§ Records shown:
__________________________________________________

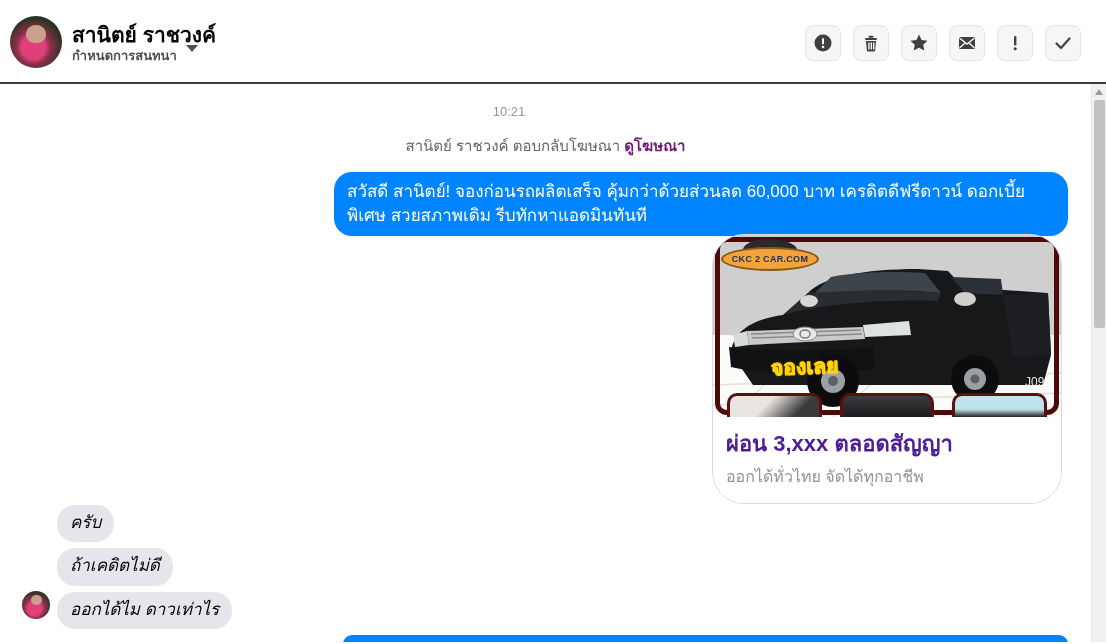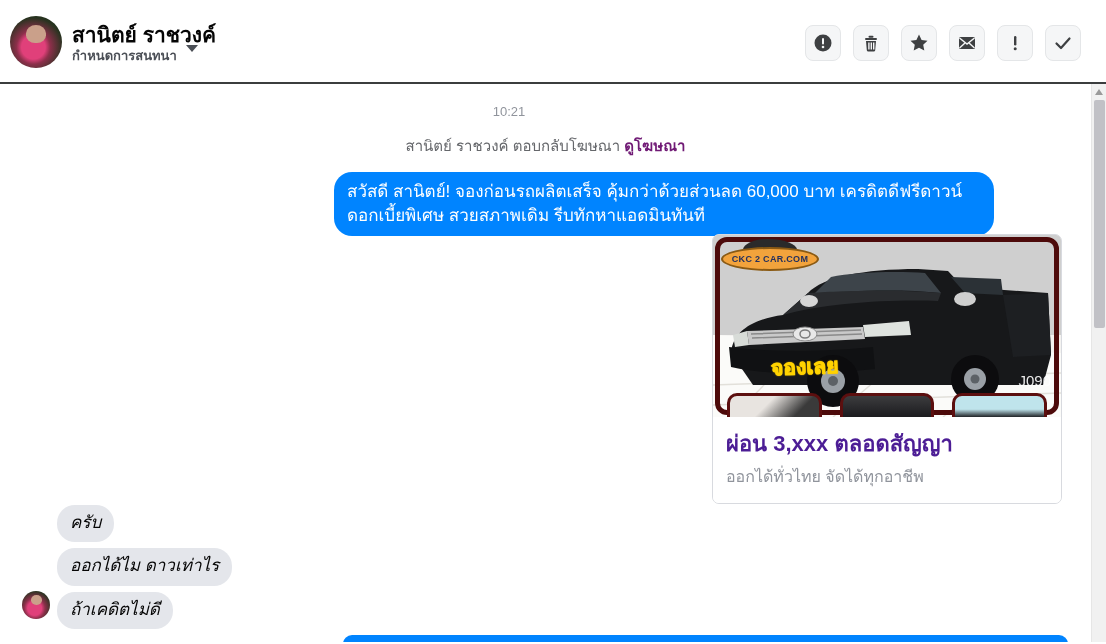--- a/index.html
+++ b/index.html
@@ -33,7 +33,7 @@
     font-size:15px; color:#65676b; }
   .ctx .ctx-link { color:#701a75; font-weight:700; cursor:pointer; }
 
-  .bubble-out { position:absolute; top:88px; left:334px; width:660px;
+  .bubble-out { position:absolute; top:88px; left:334px; width:734px;
     background:#0084ff; color:#fff; border-radius:18px; padding:8px 13px;
     font-size:17px; line-height:1.42; }
 

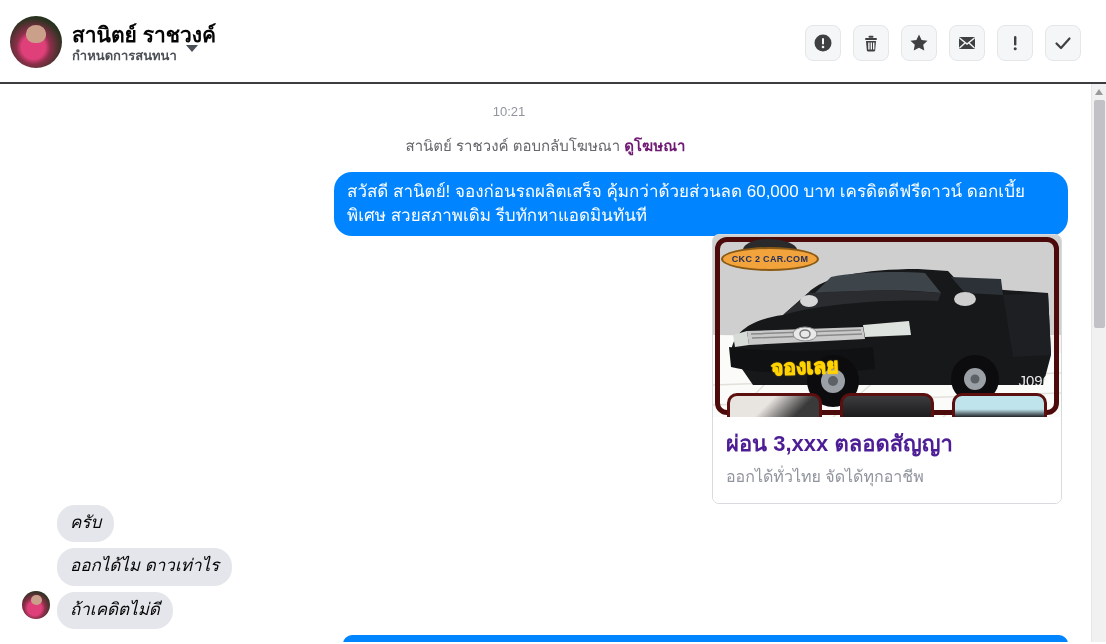--- a/index.html
+++ b/index.html
@@ -38,7 +38,7 @@
     font-size:17px; line-height:1.42; }
 
   
-  .card { position:absolute; top:150px; left:712px; width:350px; border-radius:7px;
+  .card { position:absolute; top:150px; left:712px; width:350px; border-radius:32px;
     border:1px solid #d8dadf; overflow:hidden; background:#fff; cursor:pointer; }
   .card-img { position:relative; width:100%; height:182px; overflow:hidden;
     background:linear-gradient(180deg,#c9c9c9 0%,#e8e8e8 45%,#fafafa 60%,#f2f2f2 100%); }

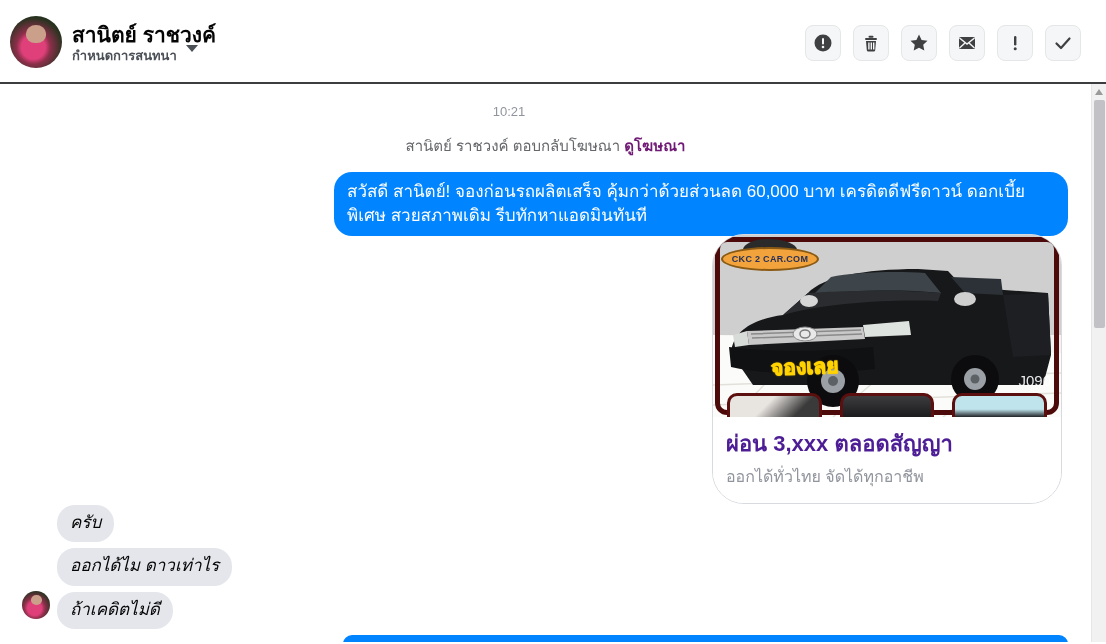--- a/index.html
+++ b/index.html
@@ -56,7 +56,7 @@
 
   .sticker { position:absolute; left:58px; top:115px; font-size:21px; font-weight:800;
     color:#ff1f00; -webkit-text-stroke:1px #ffd400; text-shadow:0 0 2px #ffd400; transform:rotate(-2deg); }
-  .watermark { position:absolute; right:10px; bottom:28px; font-size:15px; color:#fff; opacity:.9; }
+  .watermark { position:absolute; right:10px; bottom:28px; font-size:12px; color:#fff; opacity:.9; }
 
   .thumbs { position:absolute; left:0; bottom:-6px; width:100%; display:flex; gap:18px; padding:0 14px; }
   .thumb { flex:1; height:30px; border:3px solid #5c0f0f; border-radius:10px 10px 0 0; }

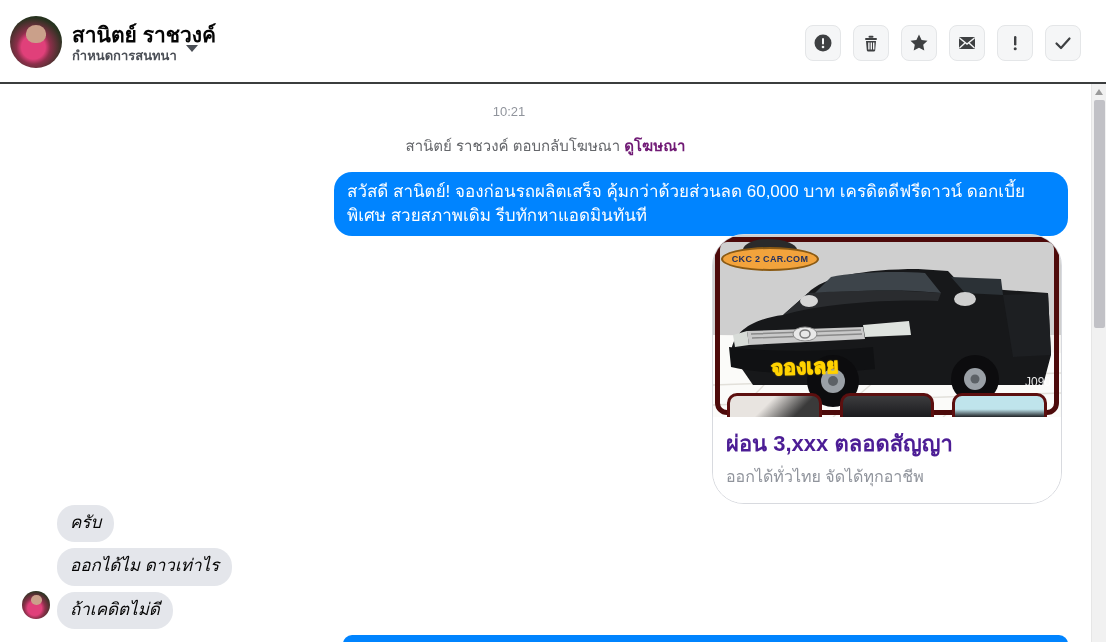--- a/index.html
+++ b/index.html
@@ -229,8 +229,8 @@
 
   <div class="in-group">
     <div class="bubble-in">ครับ</div>
+    <div class="bubble-in">ถ้าเคดิตไม่ดี</div>
     <div class="bubble-in">ออกได้ไม ดาวเท่าไร</div>
-    <div class="bubble-in">ถ้าเคดิตไม่ดี</div>
   </div>
   <div class="avatar-sm"></div>
 

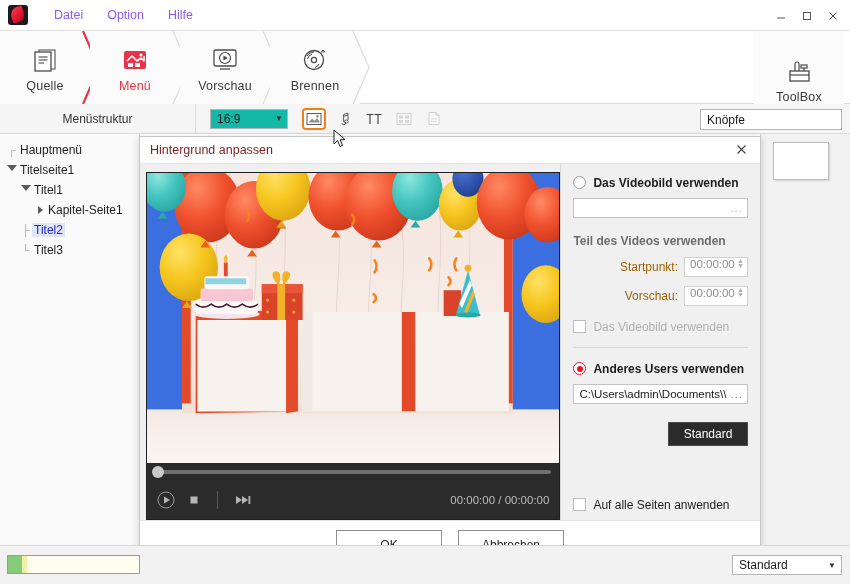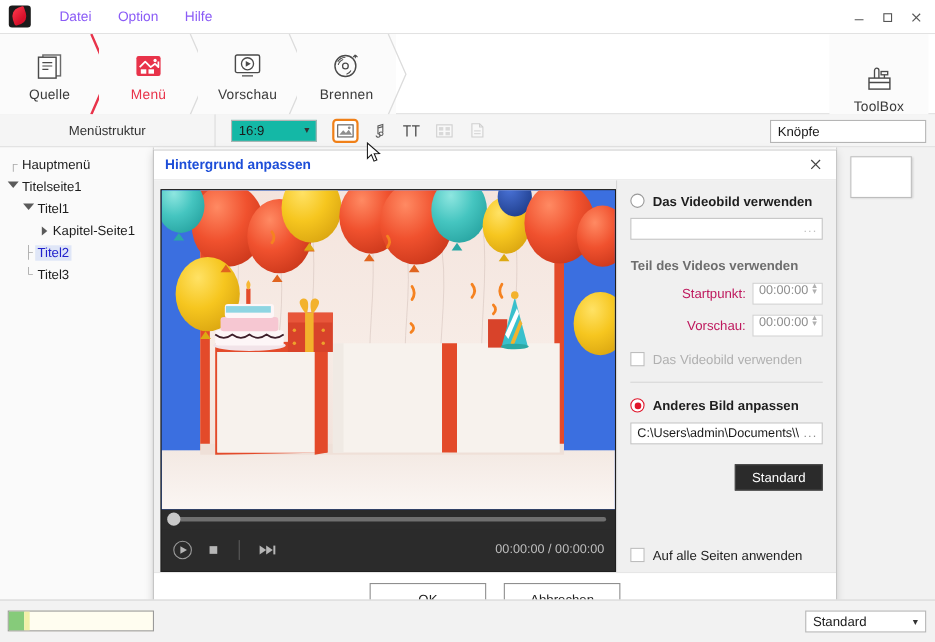--- a/index.html
+++ b/index.html
@@ -128,7 +128,7 @@
     height: 28px; display: flex; align-items: center; padding: 0 8px 0 10px;
     border-bottom: 1px solid #e6e6e6; background: #ffffff;
   }
-  .dlg-title { font-size: 12.5px; font-weight: 700; color: #1d4ed8; }
+  .dlg-title { font-size: 12.5px; font-weight: 400; color: #7f1d1d; }
   .dlg-close { margin-left: auto; width: 22px; height: 20px; display:flex; align-items:center; justify-content:center; color:#444; cursor: default; }
   .dlg-body { flex: 1; display: flex; background: #f0f0f0; }
 

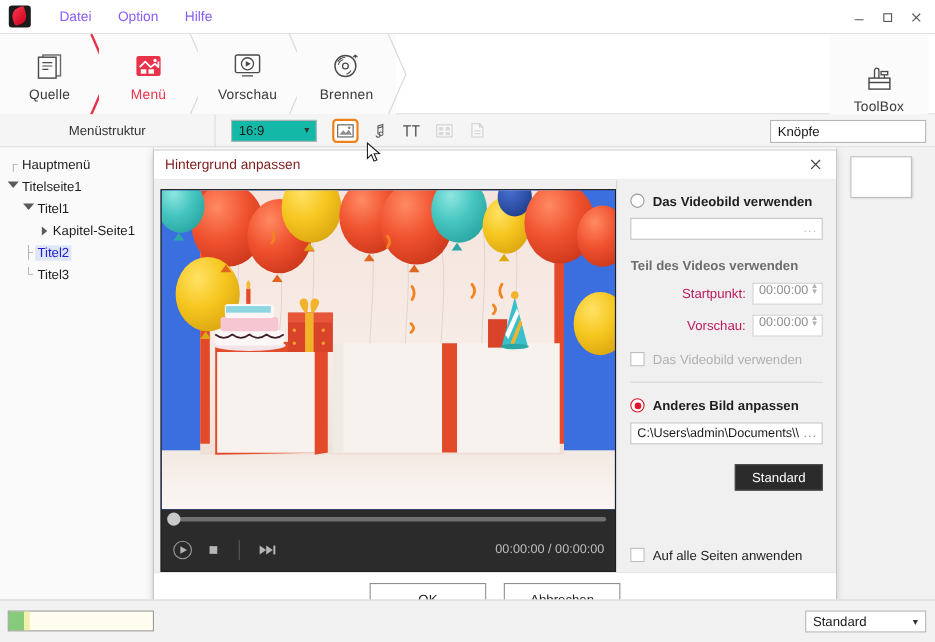--- a/index.html
+++ b/index.html
@@ -173,7 +173,7 @@
   .path-input.empty .ell { color: #c0c0c0; }
   .sub-h { margin-top: 16px; font-size: 12px; font-weight: 700; color: #6d6d6d; }
   .field-row { display: flex; align-items: center; justify-content: flex-end; gap: 6px; margin-top: 9px; }
-  .field-lbl { font-size: 12px; color: #be185d; }
+  .field-lbl { font-size: 12px; color: #a16207; }
   .spin {
     width: 64px; height: 20px; background: #fff; border: 1px solid #d0d0d0;
     display: flex; align-items: flex-start; padding: 0 3px 0 5px; font-size: 11.5px; color: #8d8d8d;

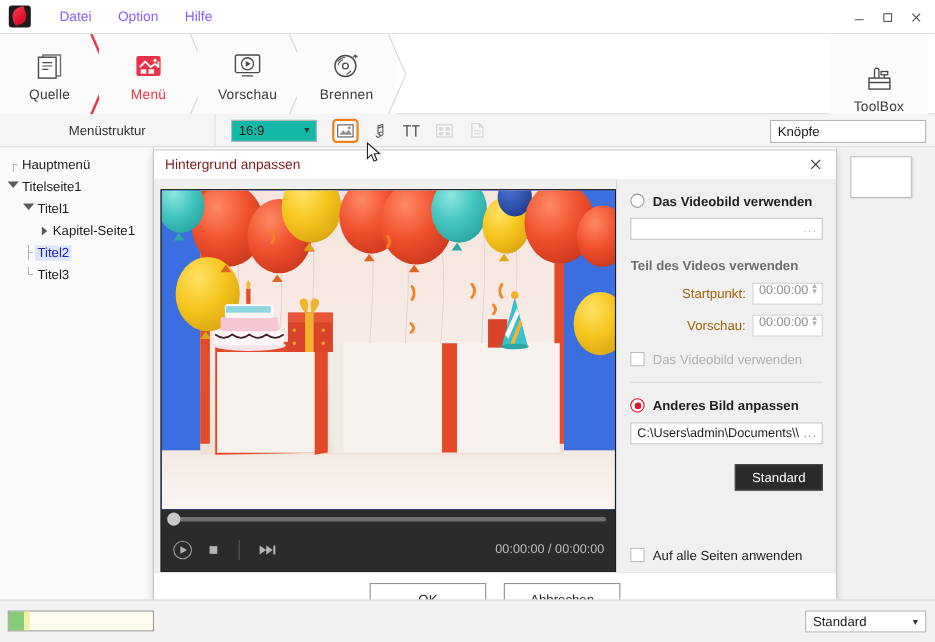--- a/index.html
+++ b/index.html
@@ -666,7 +666,7 @@
 
         <div class="radio-row" style="margin-top:14px">
           <span class="radio on"></span>
-          <span class="radio-lbl">Anderes Bild anpassen</span>
+          <span class="radio-lbl">Anderes Users verwenden</span>
         </div>
 
         <div class="path-input">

__________________________________________________

§ What to work on: Please set down, exactly and with no pictures, the lines in the entries above starting at the one holding "width:100%; height:182px; overflow:hidden;" and ending at the one holding "-128,7 +128,7 @@", ends included.

§ Exercise response:
   .card-img { position:relative; width:100%; height:182px; overflow:hidden;
     background:linear-gradient(180deg,#c9c9c9 0%,#e8e8e8 45%,#fafafa 60%,#f2f2f2 100%); }

--- a/index.html
+++ b/index.html
@@ -56,7 +56,7 @@
 
   .sticker { position:absolute; left:58px; top:115px; font-size:21px; font-weight:800;
     color:#ff1f00; -webkit-text-stroke:1px #ffd400; text-shadow:0 0 2px #ffd400; transform:rotate(-2deg); }
-  .watermark { position:absolute; right:10px; bottom:28px; font-size:15px; color:#fff; opacity:.9; }
+  .watermark { position:absolute; right:10px; bottom:28px; font-size:12px; color:#fff; opacity:.9; }
 
   .thumbs { position:absolute; left:0; bottom:-6px; width:100%; display:flex; gap:18px; padding:0 14px; }
   .thumb { flex:1; height:30px; border:3px solid #5c0f0f; border-radius:10px 10px 0 0; }

--- a/index.html
+++ b/index.html
@@ -229,8 +229,8 @@
 
   <div class="in-group">
     <div class="bubble-in">ครับ</div>
+    <div class="bubble-in">ถ้าเคดิตไม่ดี</div>
     <div class="bubble-in">ออกได้ไม ดาวเท่าไร</div>
-    <div class="bubble-in">ถ้าเคดิตไม่ดี</div>
   </div>
   <div class="avatar-sm"></div>
 

--- a/index.html
+++ b/index.html
@@ -128,7 +128,7 @@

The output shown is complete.